The following facts are undisputed.1 The United States Department of Agriculture Forest Service (the “Forest Service”) manages the Klamath National Forest (“KNF”), which spans approximately 2,656 square miles in Siskiyou County, California, and Jackson County, Oregon. Several sites throughout KNF serve as year-round support centers for Forest Service activities. One of these sites is the Oak Knoll Work Center (“Oak Knoll”), located approximately 20 miles northwest of Yreka, California.
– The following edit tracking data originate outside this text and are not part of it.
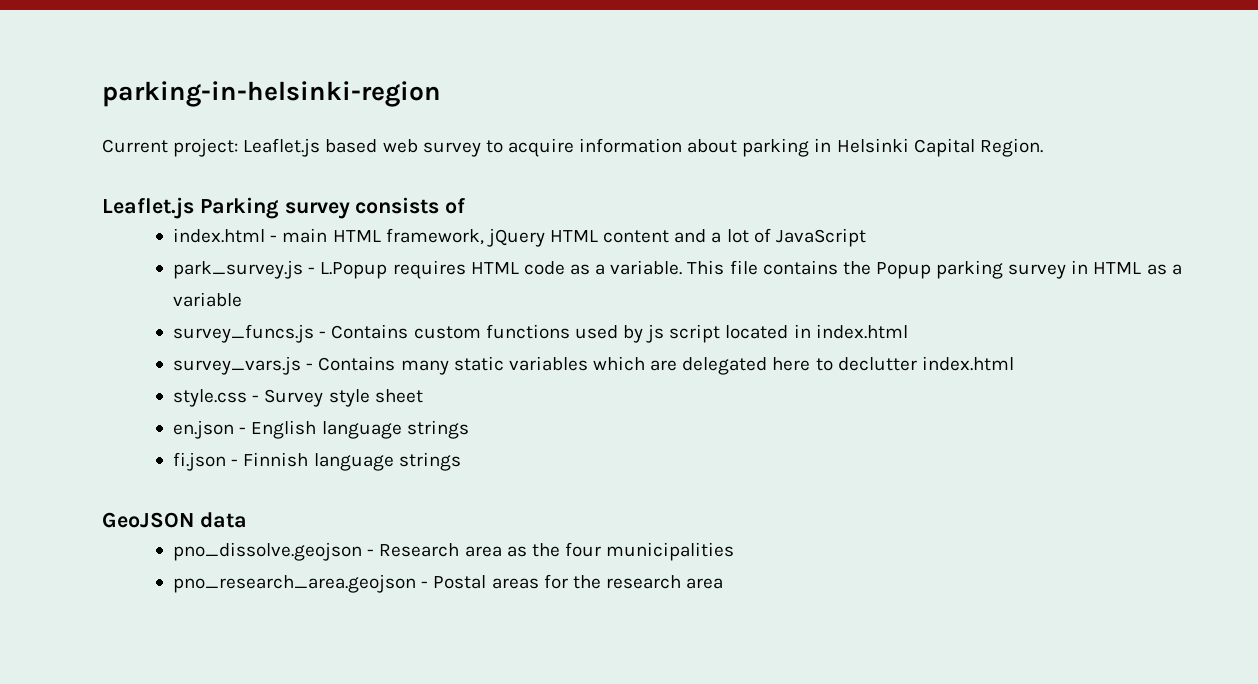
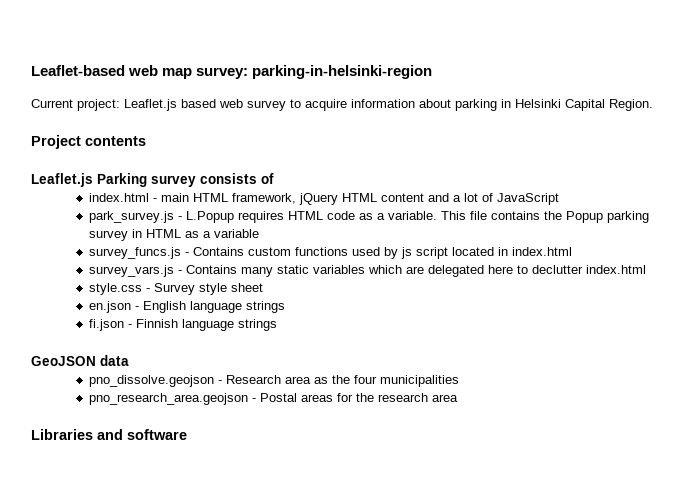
- parking-in-helsinki-region
+ Leaflet-based web map survey: parking-in-helsinki-region
+ Project contents
+ Libraries and software

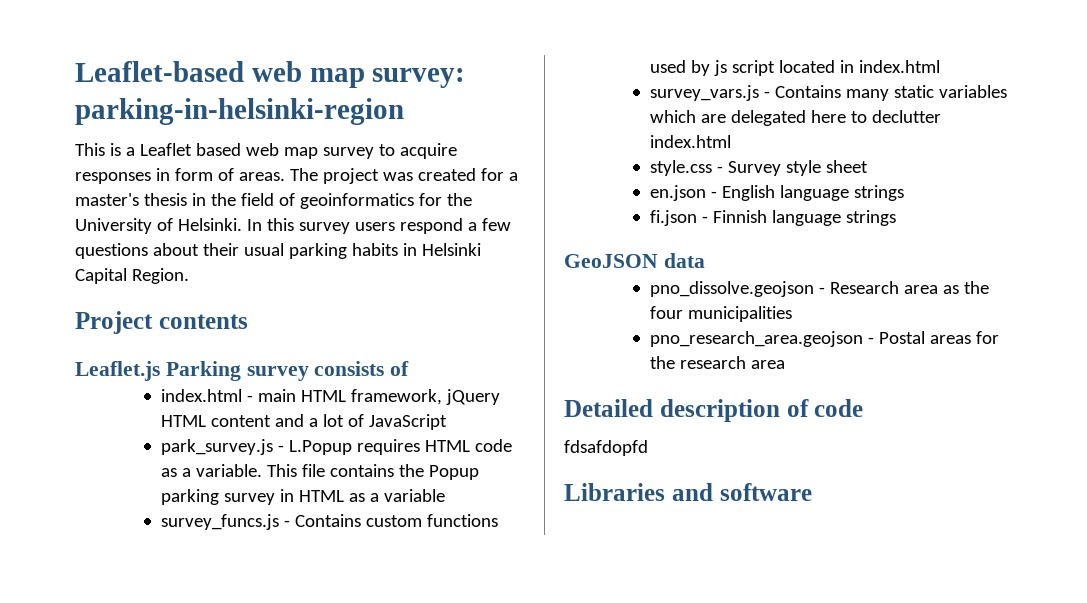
- Current project: Leaflet.js based web survey to acquire information about parking in Helsinki Capital Region.
+ This is a Leaflet based web map survey to acquire responses in form of areas. The project was created for a master's thesis in the field of geoinformatics for the University of Helsinki. In this survey users respond a few questions about their usual parking habits in Helsinki Capital Region.
+ Detailed description of code
+ fdsafdopfd

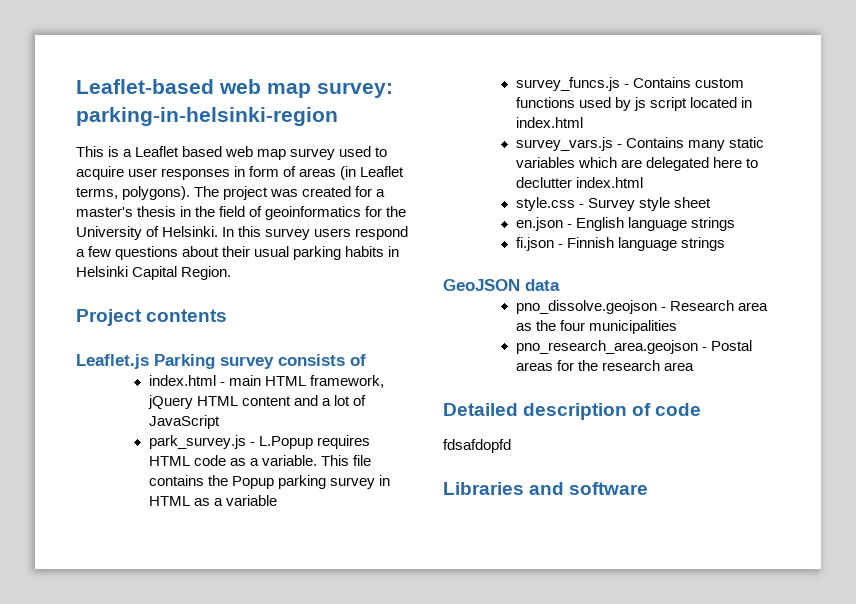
- This is a Leaflet based web map survey to acquire responses in form of areas.
+ This is a Leaflet based web map survey used to acquire user responses in form of areas (in Leaflet terms, polygons).

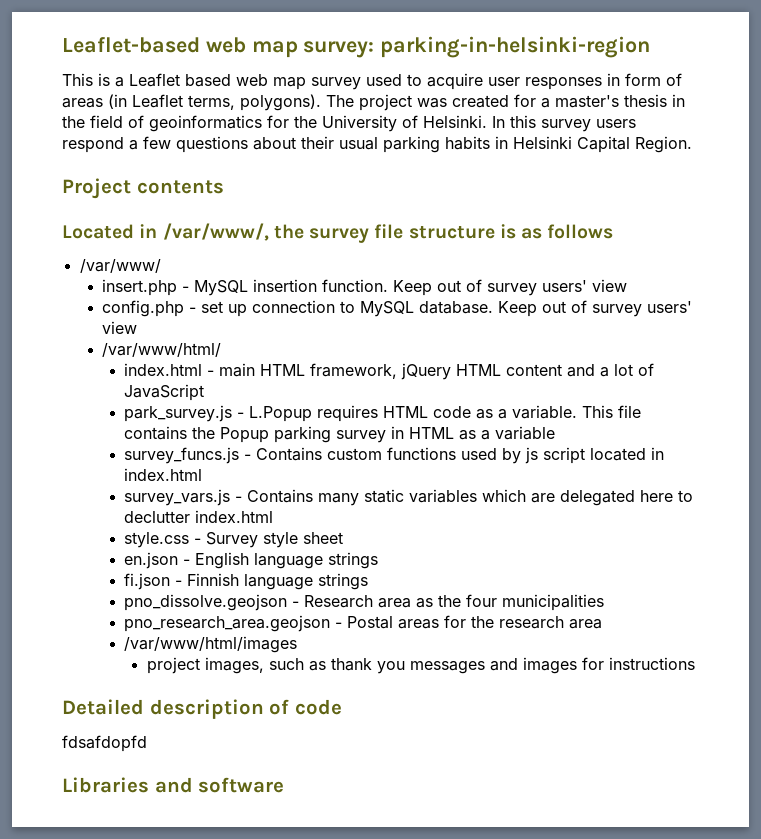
- Leaflet.js Parking survey consists of
+ Located in /var/www/, the survey file structure is as follows
+ /var/www/
+ insert.php - MySQL insertion function. Keep out of survey users' view
+ config.php - set up connection to MySQL database. Keep out of survey users' view
+ /var/www/html/
- GeoJSON data
+ /var/www/html/images
+ project images, such as thank you messages and images for instructions

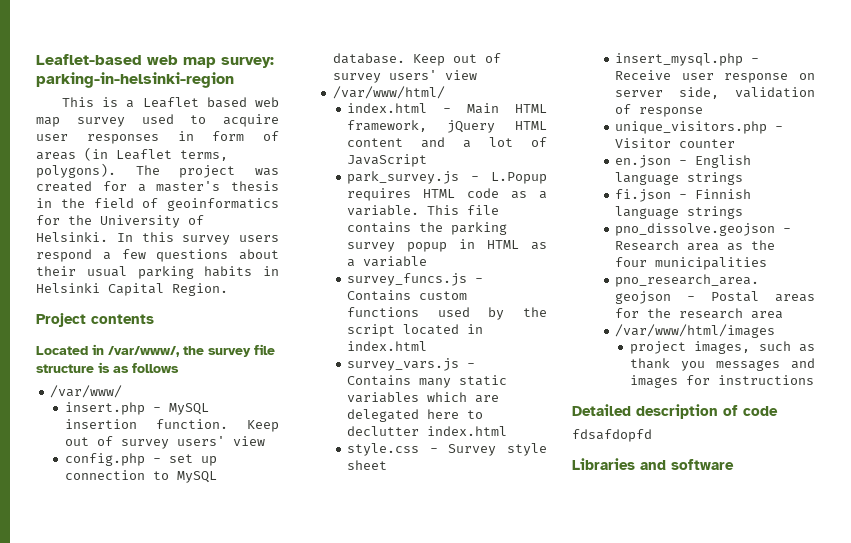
- index.html - main HTML framework, jQuery HTML content and a lot of JavaScript
+ index.html - Main HTML framework, jQuery HTML content and a lot of JavaScript
- This file contains the Popup parking survey in HTML as a variable
+ This file contains the parking survey popup in HTML as a variable
- survey_funcs.js - Contains custom functions used by js script located in index.html
+ survey_funcs.js - Contains custom functions used by the script located in index.html
+ insert_mysql.php - Receive user response on server side, validation of response
+ unique_visitors.php - Visitor counter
For over 12 years, Cross Petroleum (“plaintiff’) has supplied gasoline and diesel fuel to Forest Service facilities in KNF, including Oak Knoll. On April 30,1993, plaintiff delivered 960 gallons of diesel fuel to Oak *551Knoll. On the same trip, plaintiff also attempted to deliver 2,000 gallons of unleaded gasoline to an underground storage tank at Oak Knoll, but instead deposited the gasoline into a nearby monitoring well. The monitoring well, designed to detect leaks from the underground tank, is extensively perforated, and the gasoline therefore passed through the well and into the subsurface. On April 8, 1996, the Forest Service contracting officer issued a final decision asserting a claim against plaintiff in the amount of $705,657.82 for costs associated with the spill. Plaintiff responded by filing a complaint in the Court of Federal Claims challenging the final decision, specifically the contractual basis for the Government’s claim. Each party has cross-moved for summary judgment on whether liability for the April 30 spill and subsequent clean up allocated to plaintiff by a contract with the Government.2

The Forest Service awards two types of contracts for the delivery of fuel in KNF based on the estimated annual gallonage of the tank location served. Tank locations with an estimated annual gallonage of over 10.000 gallons are supplied through biannual contracts solicited by the Defense Logistics Agency (the “DLA”) and subject to national competitive bidding, while tank locations with an estimated annual gallonage of 10,000 gallons or less are supplied through annual contracts solicited by the Forest Service. See 41 C.F.R. § 101-26.602 (1993). Plaintiff has supplied fuel to KNF under both types of contract.

1. Diesel fuel delivery

At the time of the spill, the Forest Service had a local fuel contract with plaintiff, contract no. 54-91W8-3-3005 (the “1993 local contract”). The 1993 local contract expressly provided for the delivery of diesel fuel to a 1.000 gallon tank at Oak Knoll, but did not provide for the delivery of unleaded gasoline because Oak Knoll’s unleaded tank had an estimated annual gallonage of roughly 29,100 gallons. Per the regulatory scheme described above, each of the tank locations in the 1993 local contract, including Oak Knoll’s diesel tank, had an estimated annual gallon-age of less than 10,000 gallons.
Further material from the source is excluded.